Il seroit encore à propos, pour rendre un tel ouvrage plus utile aux étrangers, de joindre à chaque mot la maniere dont il devroit se prononcer suivant l’orthographe des autres nations. Exemple. On sait que les Italiens prononcent u & les Anglois w, comme nous prononçons ou, &c. ainsi au mot ou d’un dictionnaire, on pourroit dire : les Italiens prononcent ainsi l’u, & les Anglois l’w ; ou, ce qui seroit encore plus précis, on pourroit joindre à ou les lettres u & w, en marquant que toutes ces syllabes se prononcent comme ou, la premiere à Rome, la seconde à Londres : par ce moyen les étrangers & les François apprendroient plus aisément la prononciation de leurs langues réciproques. Mais un tel objet bien rempli, supposeroit peut-être une connoissance exacte & rigoureuse de la prononciation de toutes les langues, ce qui est physiquement impossible ; il supposeroit du moins un commerce assidu & raisonné avec des étrangers de toutes les nations qui parlassent bien : deux circonstances qu’il est encore fort difficile de réunir. Ainsi ce que je propose est plûtôt une vûe pour rendre un dictionnaire parfaitement complet, qu’un projet dont on puisse espérer la parfaite exécution.
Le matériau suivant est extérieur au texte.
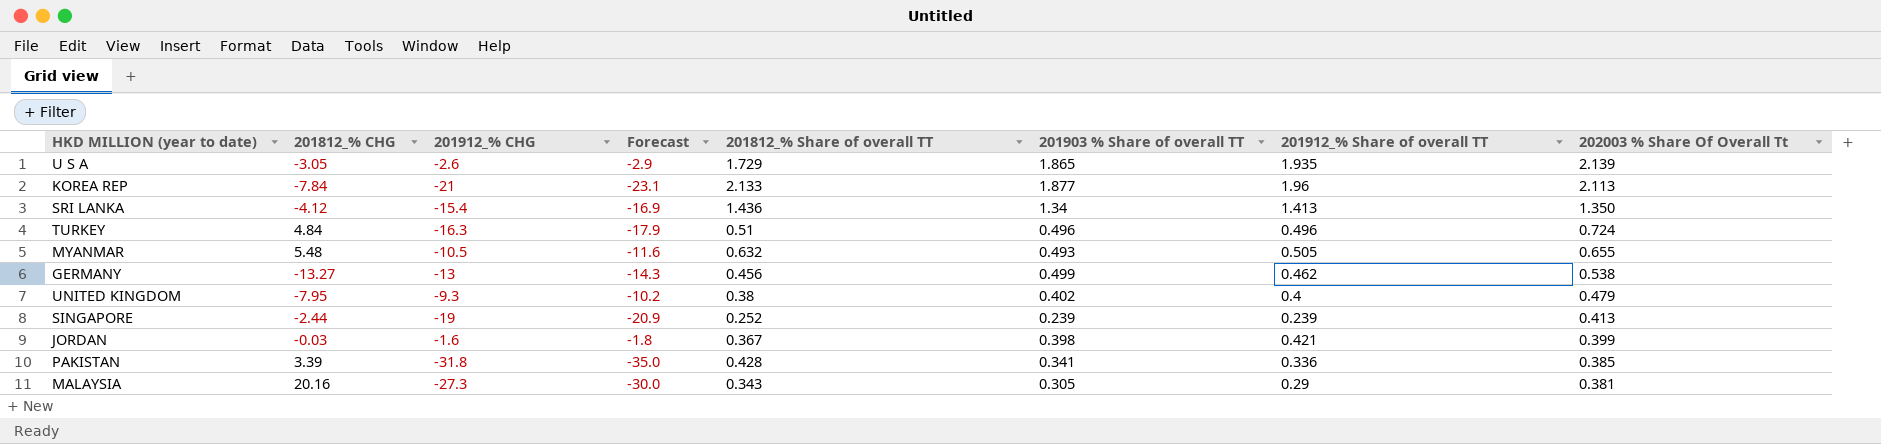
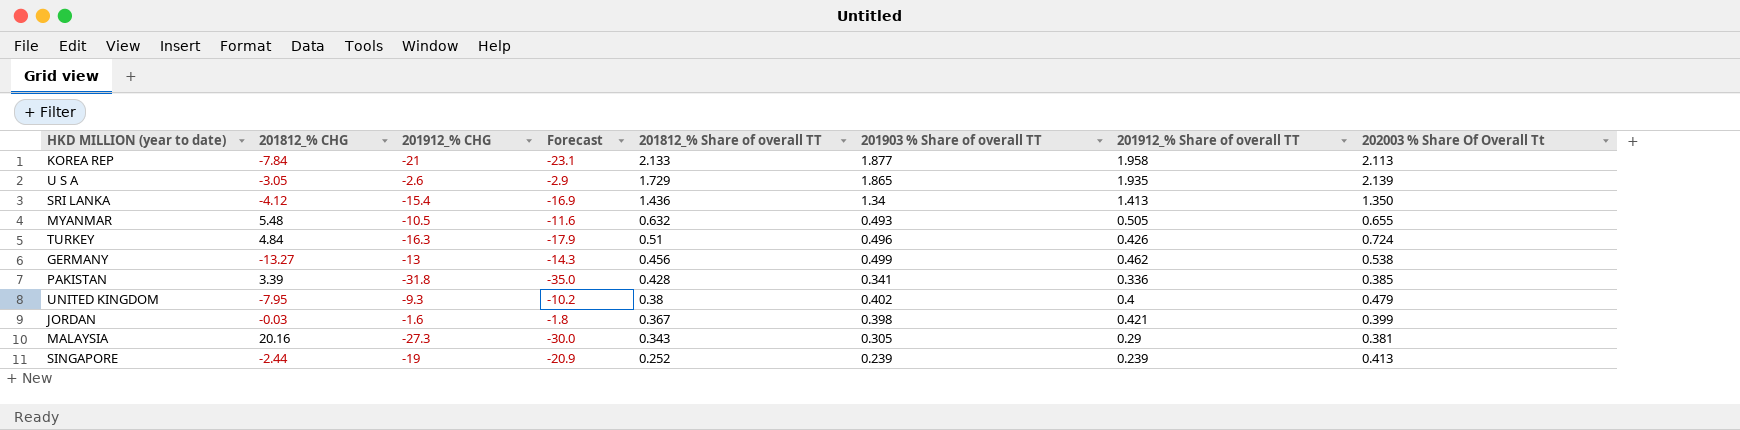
row order: 202003 % Share Of Overall Tt descending -> 201812_% Share of overall TT descending
KOREA REP | 201912_% Share of overall TT: 1.96 -> 1.958
TURKEY | 201912_% Share of overall TT: 0.496 -> 0.426

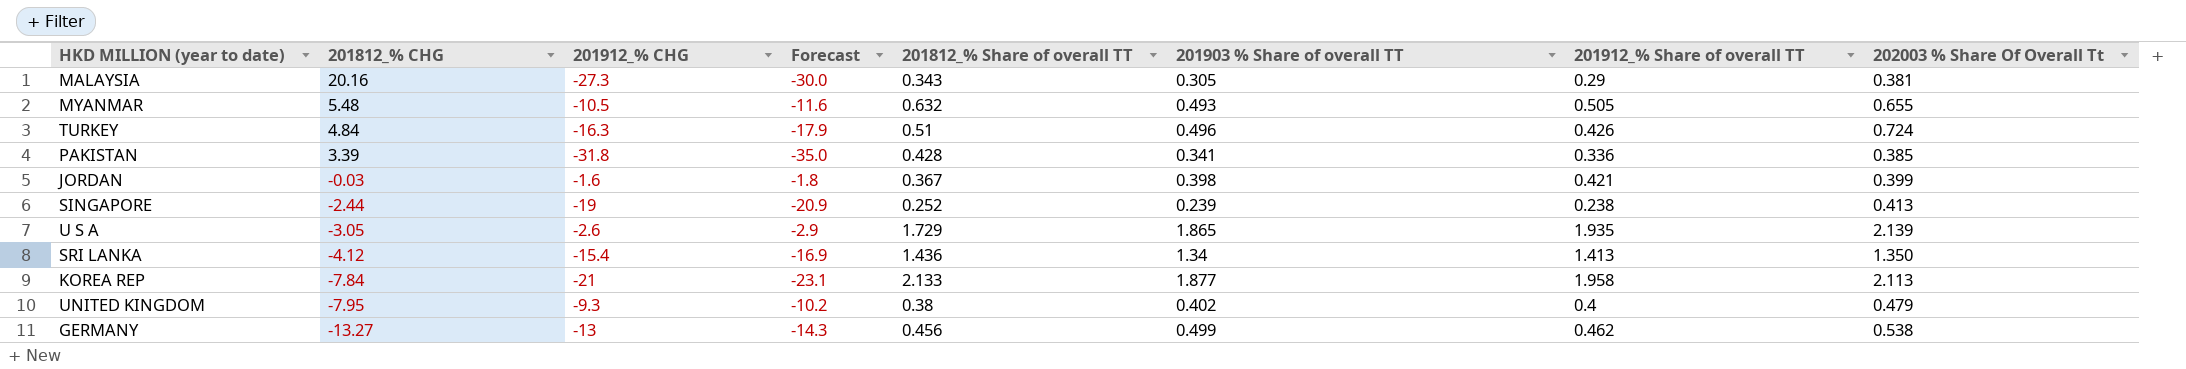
row order: 201812_% Share of overall TT descending -> 201812_% CHG descending
SINGAPORE | 201912_% Share of overall TT: 0.239 -> 0.238

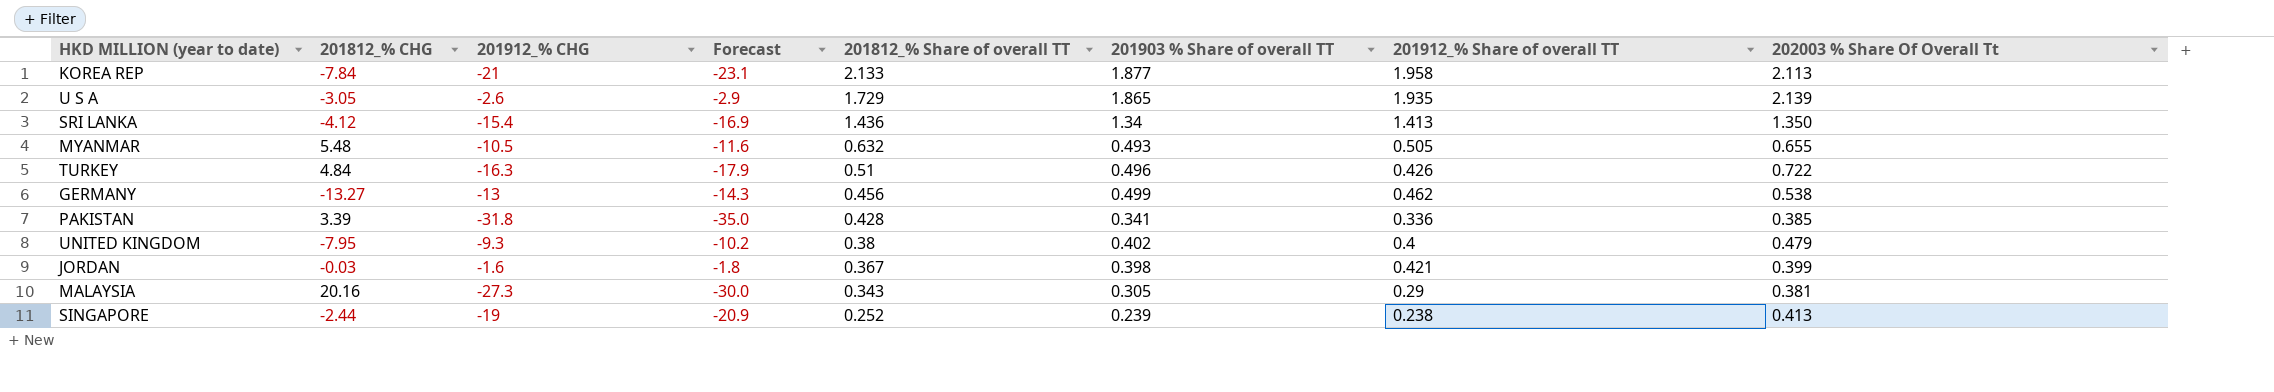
row order: 201812_% CHG descending -> 201812_% Share of overall TT descending
TURKEY | 202003 % Share Of Overall Tt: 0.724 -> 0.722

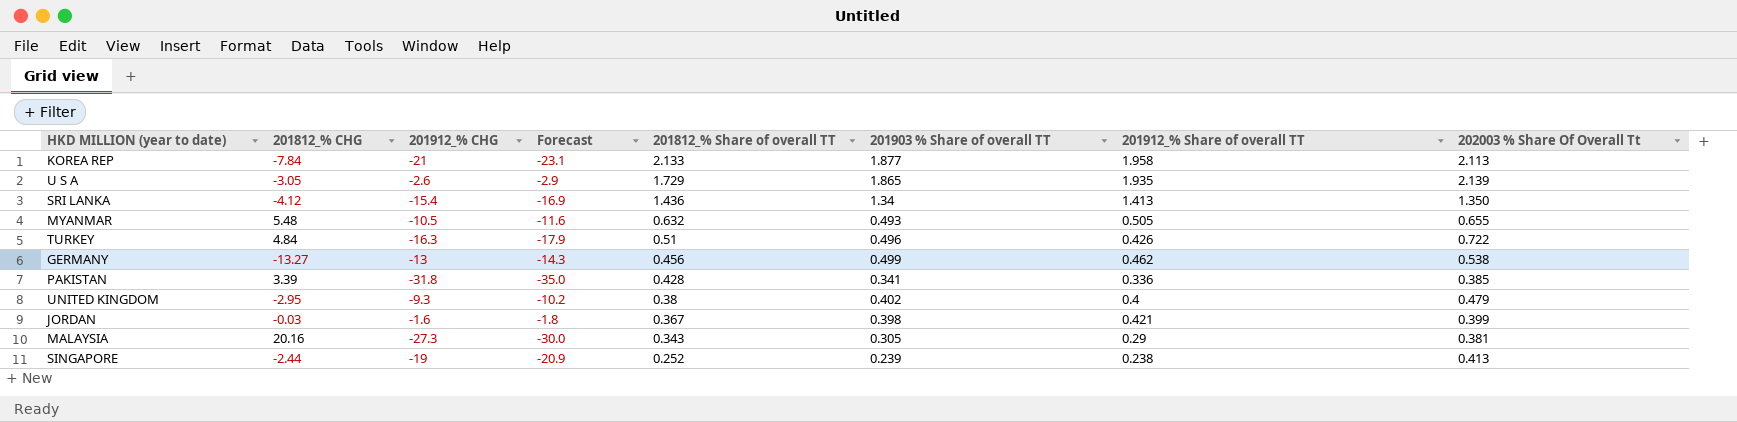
UNITED KINGDOM | 201812_% CHG: -7.95 -> -2.95

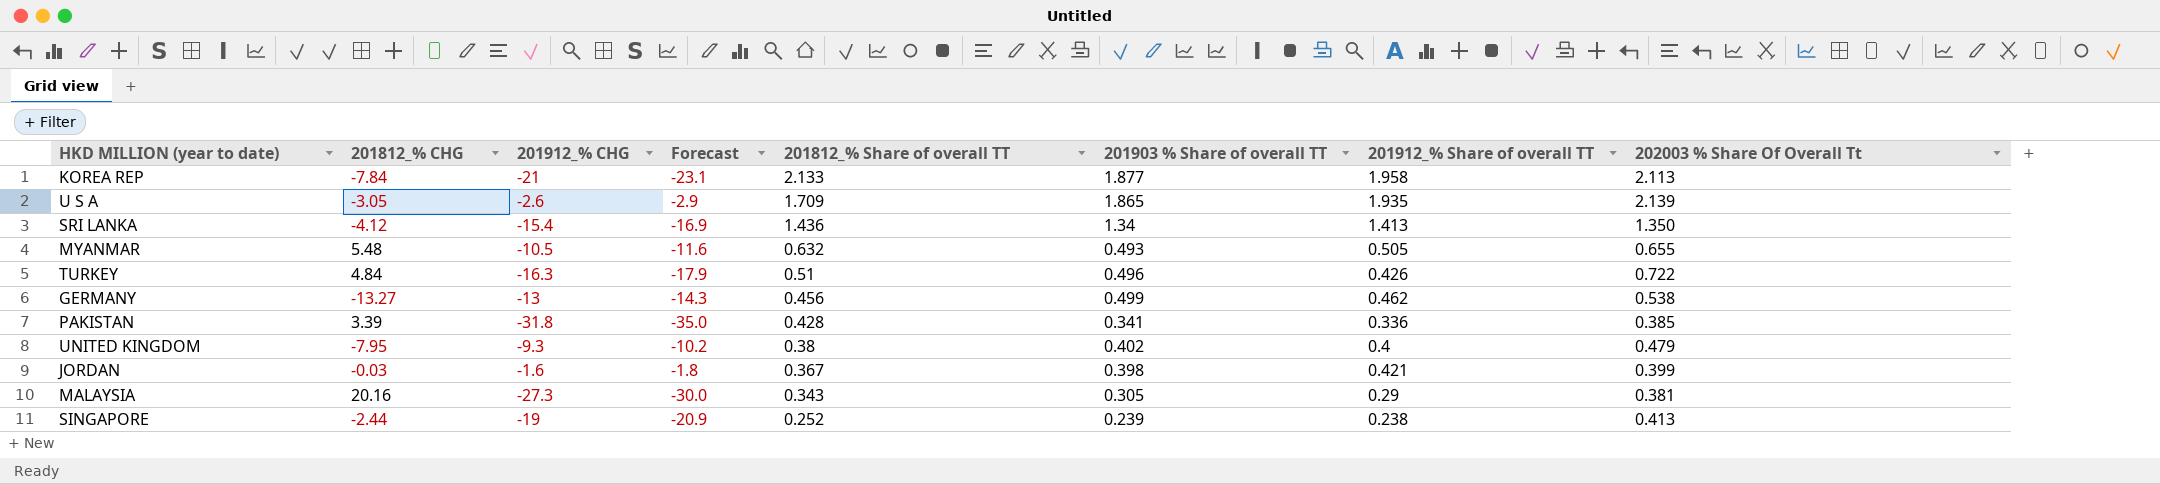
U S A | 201812_% Share of overall TT: 1.729 -> 1.709
UNITED KINGDOM | 201812_% CHG: -2.95 -> -7.95

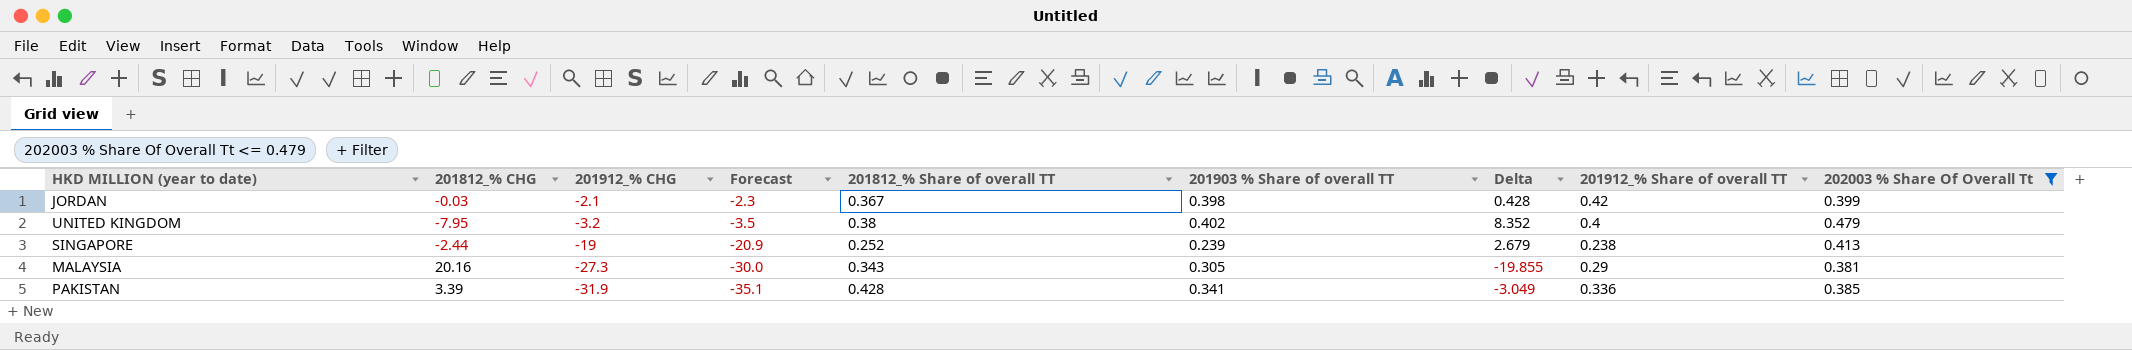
filter: none -> 202003 % Share Of Overall Tt <= 0.479
row order: 201812_% Share of overall TT descending -> 201912_% CHG descending
column Delta | formula: none -> [201903 % Share of overall TT] - [201812_% CHG]
JORDAN | 201912_% CHG: -1.6 -> -2.1
JORDAN | Forecast: -1.8 -> -2.3
JORDAN | 201912_% Share of overall TT: 0.421 -> 0.42
UNITED KINGDOM | 201912_% CHG: -9.3 -> -3.2
UNITED KINGDOM | Forecast: -10.2 -> -3.5
PAKISTAN | 201912_% CHG: -31.8 -> -31.9
PAKISTAN | Forecast: -35.0 -> -35.1

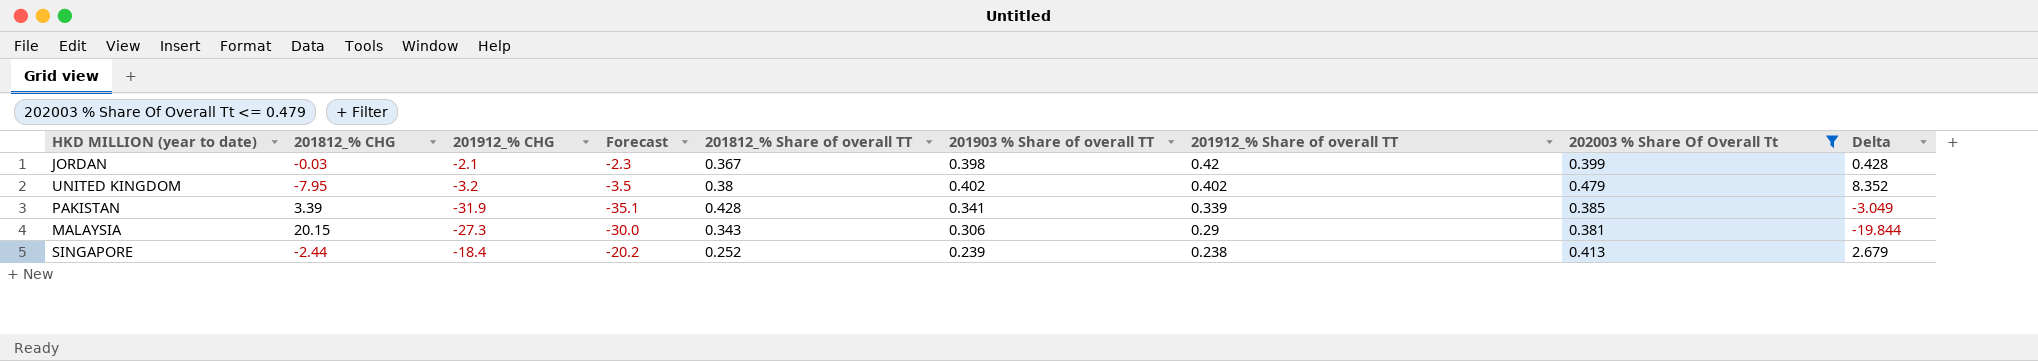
row order: 201912_% CHG descending -> 201912_% Share of overall TT descending
column Delta | position: 7 -> 9
UNITED KINGDOM | 201912_% Share of overall TT: 0.4 -> 0.402
PAKISTAN | 201912_% Share of overall TT: 0.336 -> 0.339
MALAYSIA | 201812_% CHG: 20.16 -> 20.15
MALAYSIA | 201903 % Share of overall TT: 0.305 -> 0.306
MALAYSIA | Delta: -19.855 -> -19.844
SINGAPORE | 201912_% CHG: -19 -> -18.4
SINGAPORE | Forecast: -20.9 -> -20.2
Ajoûtons néanmoins (puisque nous nous bornons ici à ce qui est simplement possible) qu’on ne feroit pas mal de former au commencement du dictionnaire une espece d’alphabet universel, composé de tous les véritables sons simples, tant voyelles que consonnes, & de se servir de cet alphabet pour indiquer non-seulement la prononciation dans notre langue, mais encore dans les autres, en y joignant pourtant l’orthographe usuelle dans toutes. Ainsi je suppose qu’on se servît d’un caractere particulier pour marquer la voyelle ou (car ce son est une voyelle, puisque c’est un son simple) on pourroit joindre aux syllabes ou, u, w, &c. ce caractere particulier, que toutes les langues feroient bien d’adopter. Mais le projet d’un alphabet & d’une orthographe universelle, quelque raisonnable qu’il soit en lui-même, est aussi impossible aujourd’hui dans l’exécution que celui d’une langue & d’une écriture universelle. Les philosophes de chaque nation seroient peut-être inconciliables là-dessus : que seroit-ce s’il falloit concilier des nations entieres ?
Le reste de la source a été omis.